Between 1894 and 1929, the plague caused 24,000 case of infection in Hong Kong, of which 90% were fatal. In 1929, the plague was eradicated and the law was repealed in 1930 by the Law Revision Ordinance 1930.

===Segregation by social status===
20th century Journalist Trea Wiltshire, in her book "Old Hong Kong", believes the Hill District Reservation Ordinance was a law based on social segregation as its goal. At the time one's social status was measured by the altitude of one's residence. One incidental benefit that came with the law included the reservation of the Peak Tram at certain hours of the day. From 8 to 10 am, the tram service was for top officials, first class passengers only, thus guaranteed good commute time.

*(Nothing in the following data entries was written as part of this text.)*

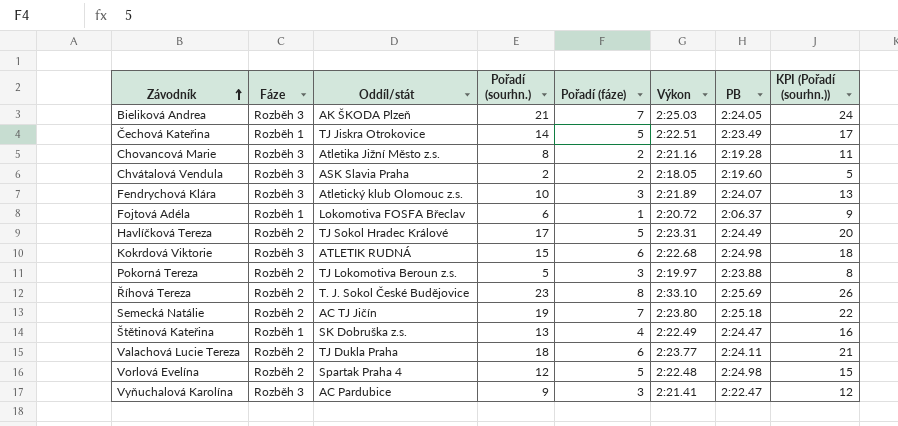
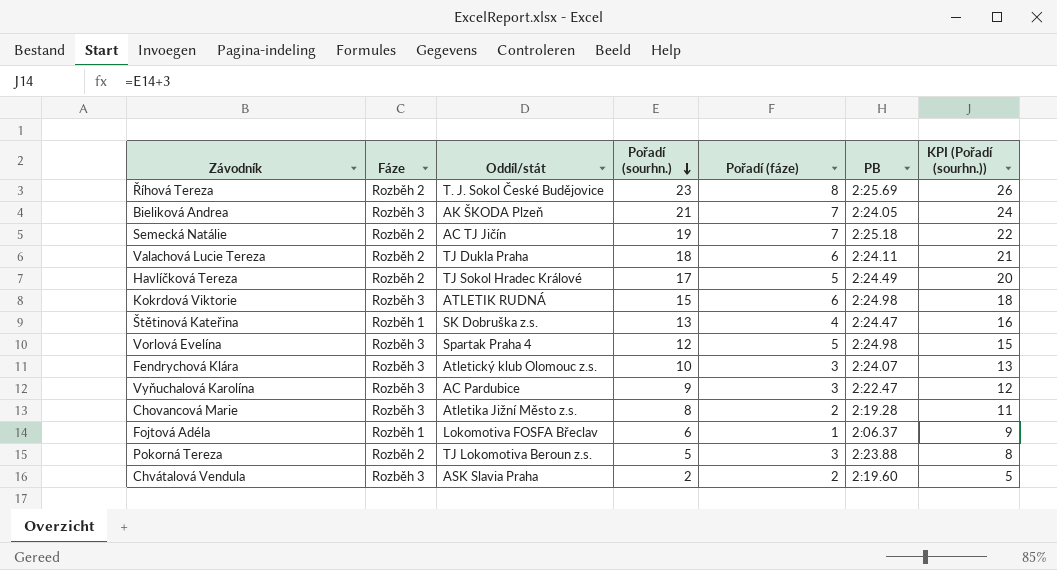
row order: Závodník ascending -> Pořadí (sourhn.) descending
column Výkon | position: 6 -> none
row Čechová Kateřina: Rozběh 1 | TJ Jiskra Otrokovice | 14 | 5 | 2:22.51 | 2:23.49 | 17 -> none
Vorlová Evelína | Fáze: Rozběh 2 -> Rozběh 3

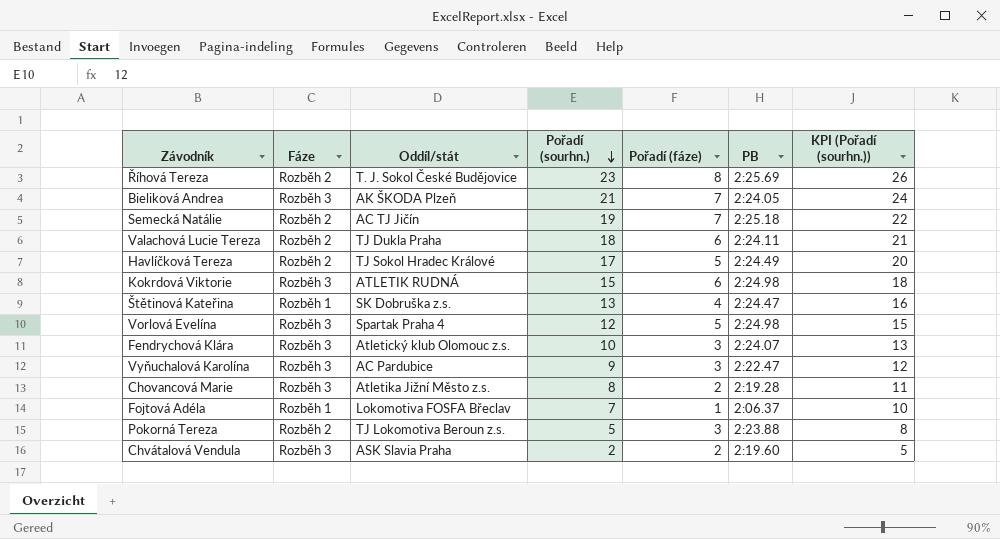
Fojtová Adéla | Pořadí (sourhn.): 6 -> 7
Fojtová Adéla | KPI (Pořadí (sourhn.)): 9 -> 10

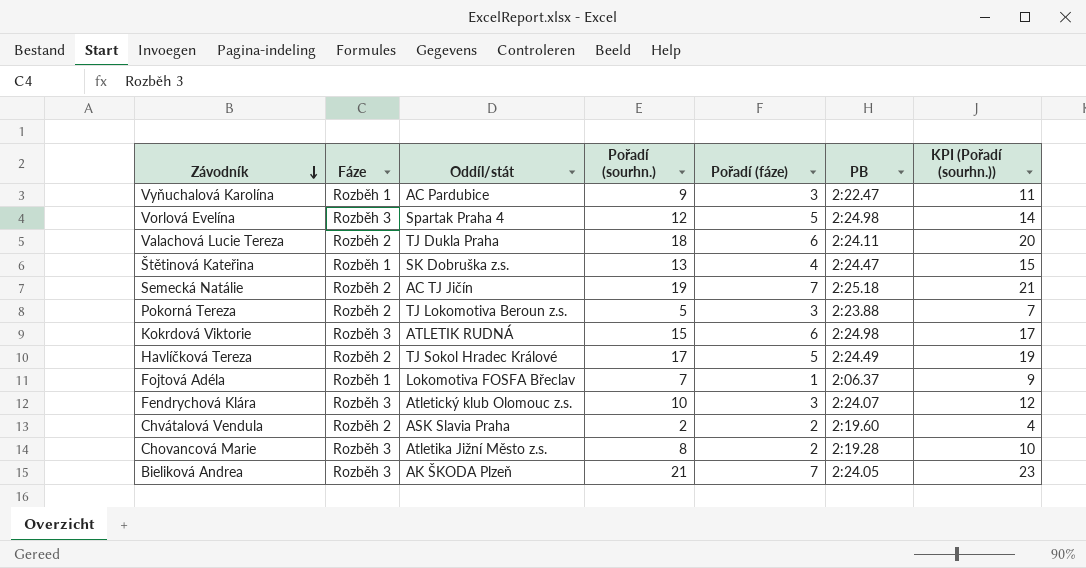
row order: Pořadí (sourhn.) descending -> Závodník descending
column KPI (Pořadí (sourhn.)) | formula: [Pořadí (sourhn.)] + 3 -> [Pořadí (sourhn.)] + 2
row Říhová Tereza: Rozběh 2 | T. J. Sokol České Budějovice | 23 | 8 | 2:25.69 | 26 -> none
Vyňuchalová Karolína | Fáze: Rozběh 3 -> Rozběh 1
Chvátalová Vendula | Fáze: Rozběh 3 -> Rozběh 2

The front seat of the tram was always reserved for the governor, who further accorded its desirable social status by building a summer retreat, the Mountain Lodge. The Peak at the time was referred to by the British as "Little England". Many of the upper-middle class household members would have a dozen to 20 Chinese servants.

== Extent ==
According to the ordinance, the Peak District means "all that area in the Island of Hongkong situated above the 788 feet contour and to the west of a line drawn in a north and south direction through Middle or Cemetery Gap, including the hills known as Mount Cameron, Mount Gough, Mount Kellett and Victoria Peak".

==Similar ordinances==
Other historical racially based zoning law in Hong Kong.
- Light and Pass Ordinance, 1888, repealed in 1895
  - The law exclusively required Chinese residents to carry a lamp when passing at night. The law was believed originally established under the assumption that all Chinese residents of the colony were potential criminals.
- Peak District (Residence) Ordinance, 1918, repealed in 1946
- Cheung Chau (Residence) Ordinance, 1919 repealed in 1946

Other historical zoning laws in Hong Kong.
- European District Reservation Ordinance, 1888 (April 1888)
  - It applied to parts of the City of Victoria that already had European-style single-family detached houses. The Ordinance was classified as a town planning and rent control law under Governor Des Vœux's administration. It required buildings in certain areas of Hong Kong to comply with the single-family detached home model, rather than the native, extremely crowded, Chinese model that land owners usually offered, which maximised profits. There was no exclusion by race, only by the type of buildings that could be built and a limit on the number of occupants.

==Exemption==
The ordinance stated that "It shall be lawful for the Governor-in-Council to exempt any Chinese from the operation of this Ordinance on such terms as the Governor-in-Council shall think fit". Such exemptions were invoked for such personalities as First Lady of the Republic of China Soong Mei-ling and Eurasian millionaire Sir Robert Ho-Tung and his family who already had a retreat on the slopes of the Peak.